** DATA SUPPLIED follows **
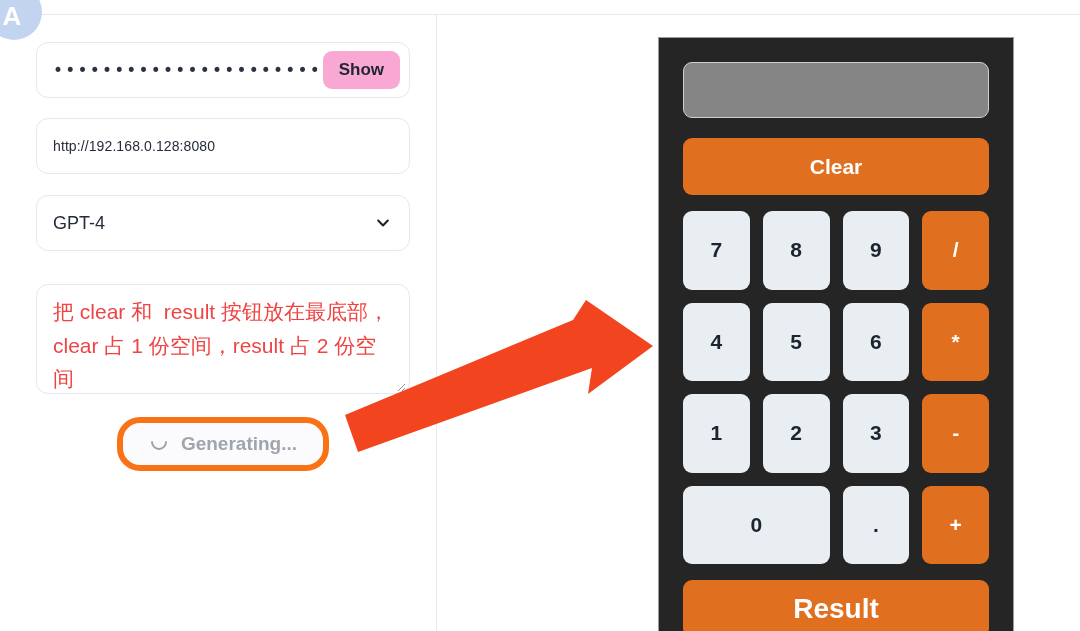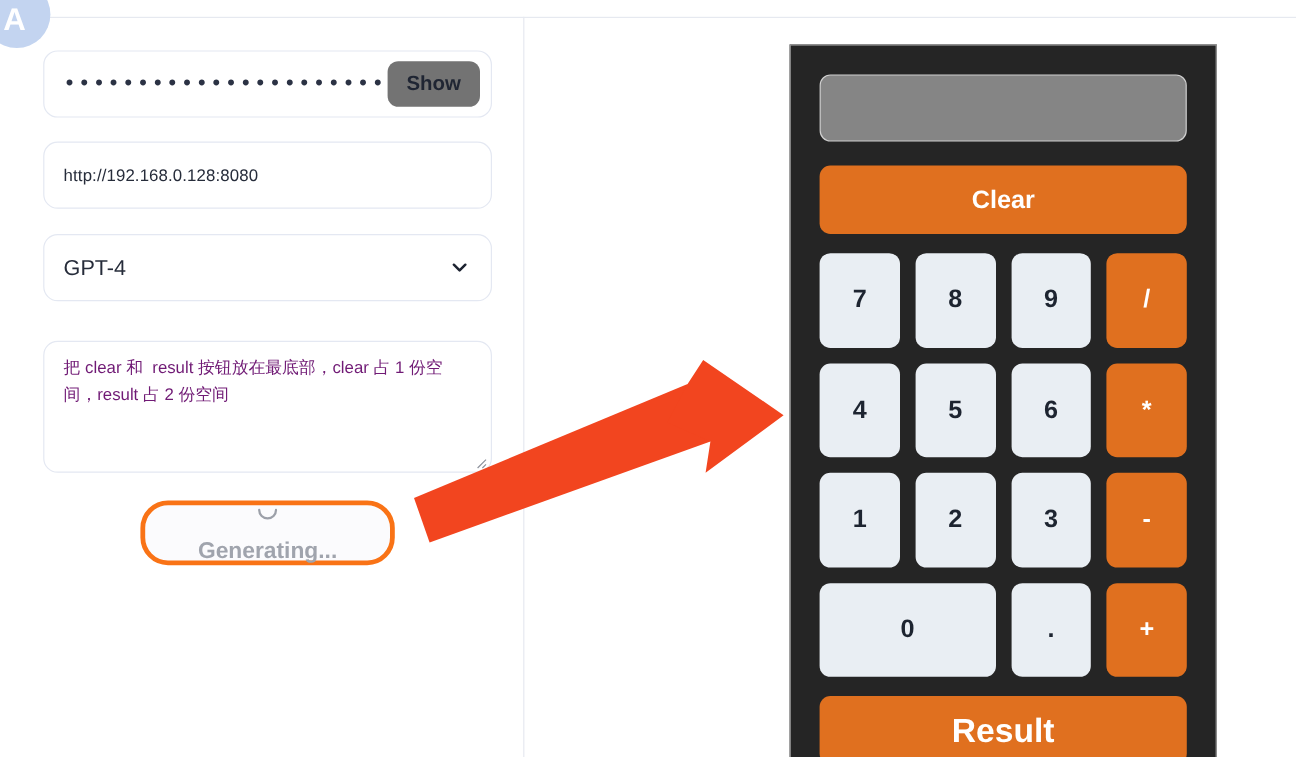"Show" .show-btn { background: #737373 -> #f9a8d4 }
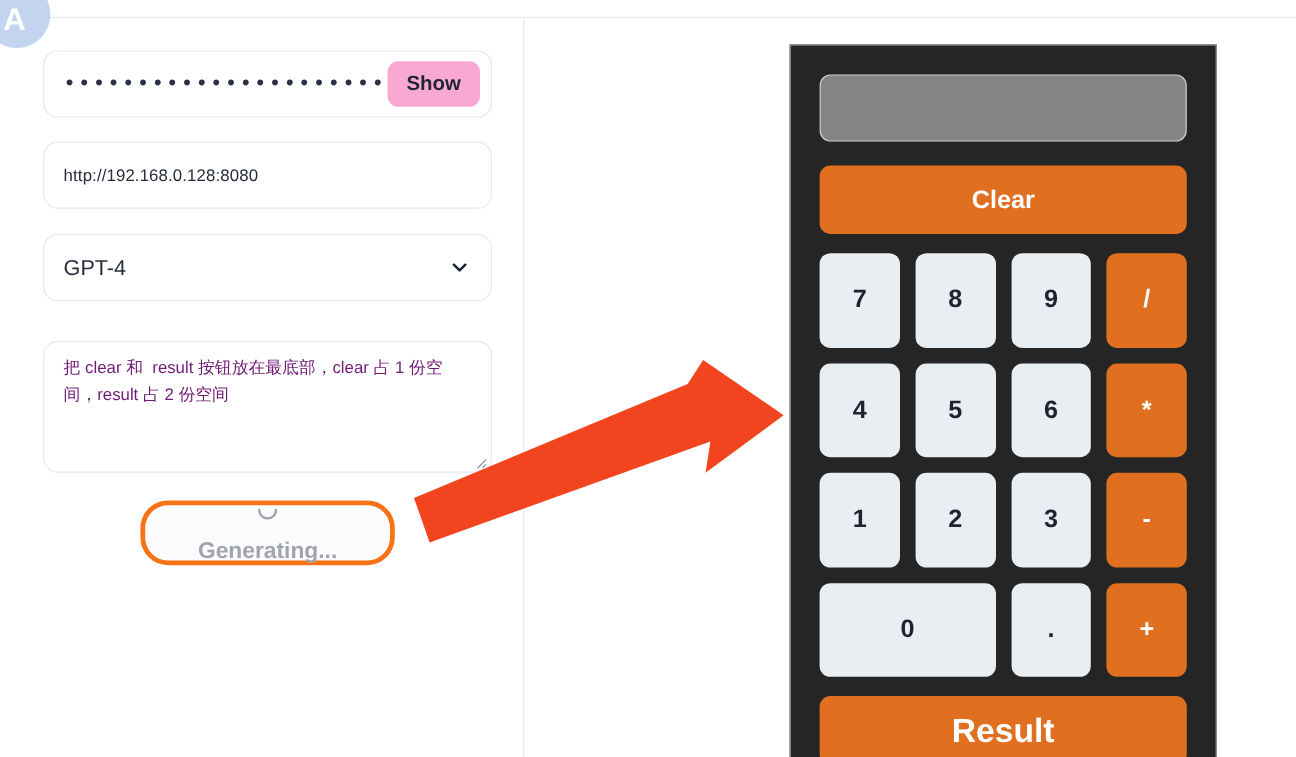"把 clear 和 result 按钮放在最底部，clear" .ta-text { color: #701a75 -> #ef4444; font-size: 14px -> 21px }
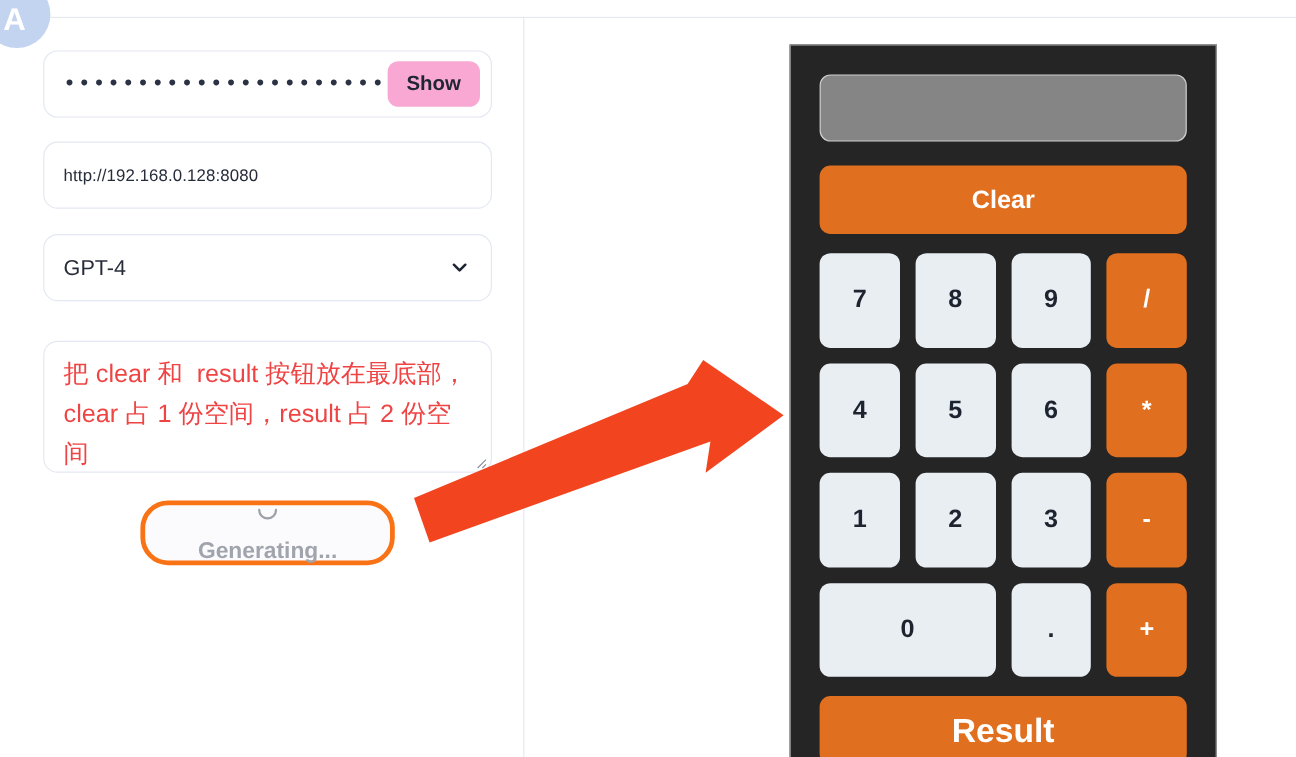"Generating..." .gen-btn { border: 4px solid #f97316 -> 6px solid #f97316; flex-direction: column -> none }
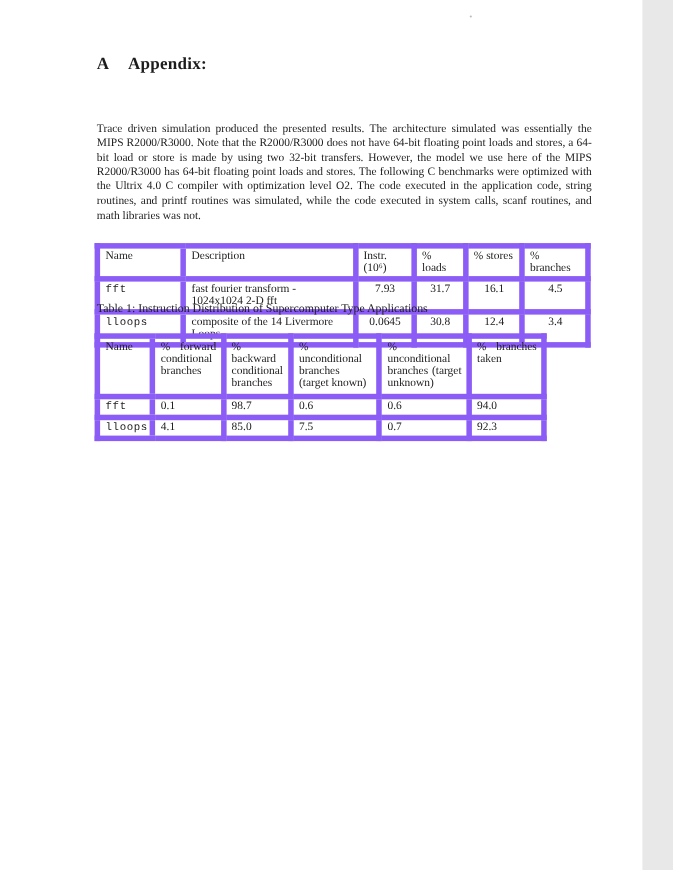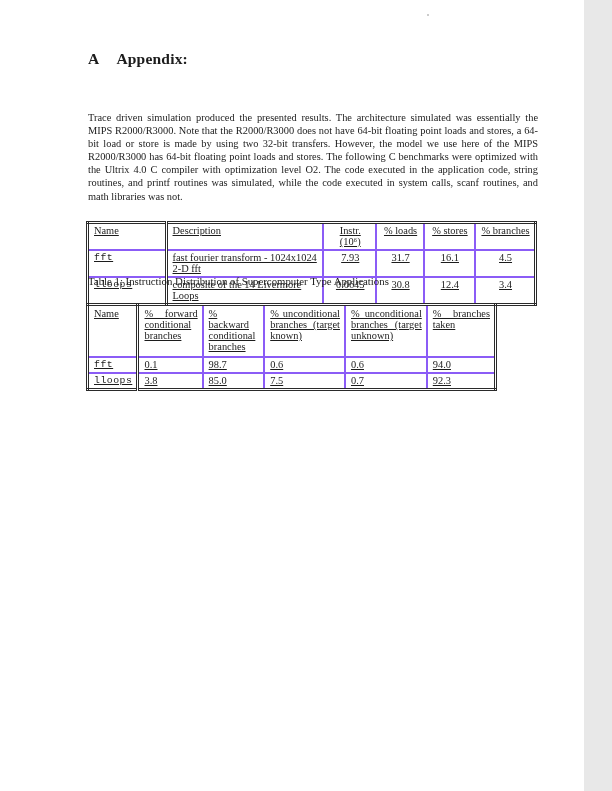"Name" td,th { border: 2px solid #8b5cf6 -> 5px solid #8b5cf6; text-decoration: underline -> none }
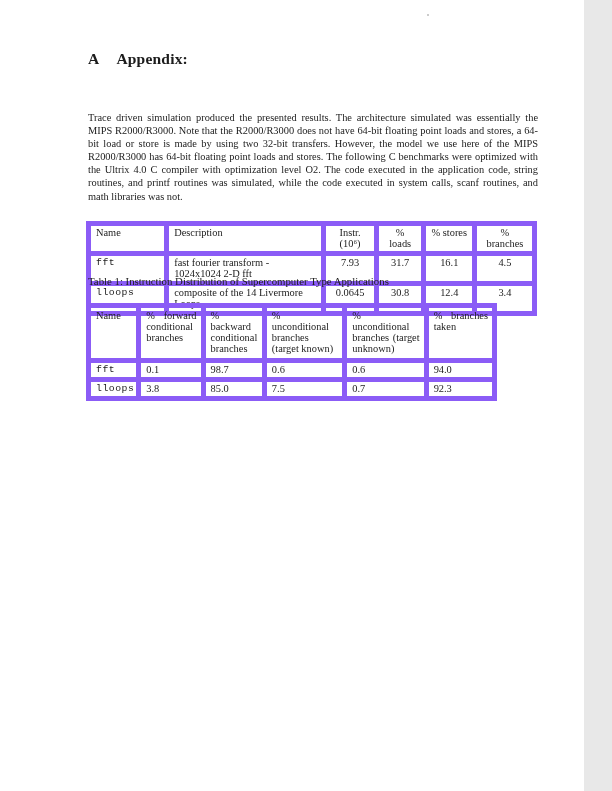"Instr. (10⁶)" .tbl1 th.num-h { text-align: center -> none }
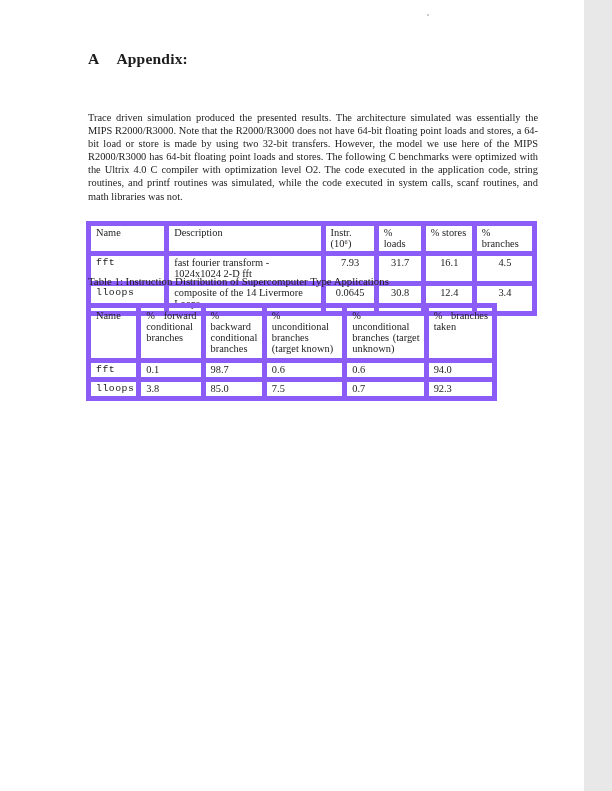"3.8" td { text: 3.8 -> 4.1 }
** End of DATA SUPPLIED **
THE TASK
Should a picture appear among the entries above, omit it and repeat everything else exactly.

ANSWER BELOW
"Show" .show-btn { background: #737373 -> #f9a8d4 }
"把 clear 和 result 按钮放在最底部，clear" .ta-text { color: #701a75 -> #ef4444; font-size: 14px -> 21px }
"Generating..." .gen-btn { border: 4px solid #f97316 -> 6px solid #f97316; flex-direction: column -> none }
"Name" td,th { border: 2px solid #8b5cf6 -> 5px solid #8b5cf6; text-decoration: underline -> none }
"Instr. (10⁶)" .tbl1 th.num-h { text-align: center -> none }
"3.8" td { text: 3.8 -> 4.1 }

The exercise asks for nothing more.